• YOUR TASK: What is needed is a word-for-word transcript of the listing, free of pictures.

• SOURCE DATA:
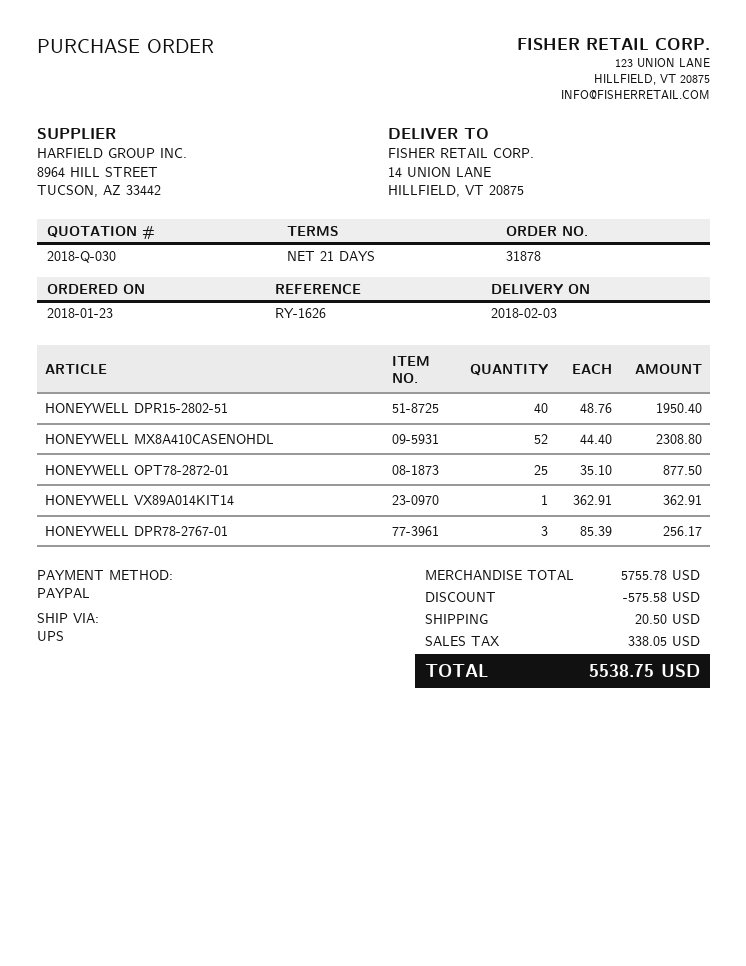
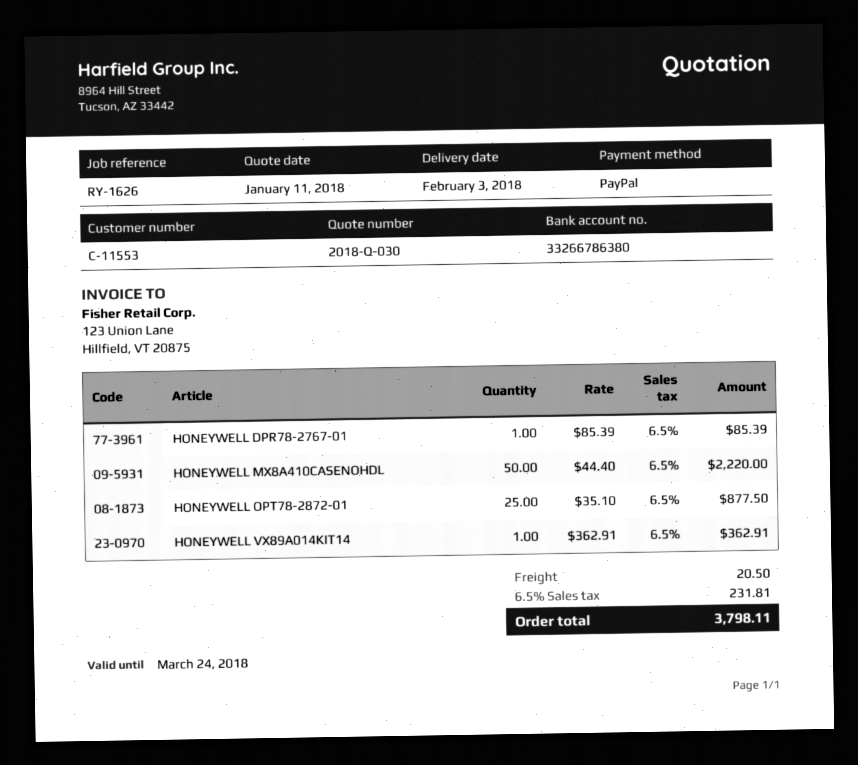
HONEYWELL DPR15-2802-51: 40 x 48.76 = 1950.40 -> none
HONEYWELL MX8A410CASENOHDL: 52 x 44.40 = 2308.80 -> 50 x 44.40 = 2220.00
HONEYWELL DPR78-2767-01: 3 x 85.39 = 256.17 -> 1 x 85.39 = 85.39
discount: 575.58 -> none
tax: 338.05 -> 231.81
total: 5538.75 -> 3798.11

• SOLUTION FOR THIS EXERCISE:
HONEYWELL DPR15-2802-51: 40 x 48.76 = 1950.40 -> none
HONEYWELL MX8A410CASENOHDL: 52 x 44.40 = 2308.80 -> 50 x 44.40 = 2220.00
HONEYWELL DPR78-2767-01: 3 x 85.39 = 256.17 -> 1 x 85.39 = 85.39
discount: 575.58 -> none
tax: 338.05 -> 231.81
total: 5538.75 -> 3798.11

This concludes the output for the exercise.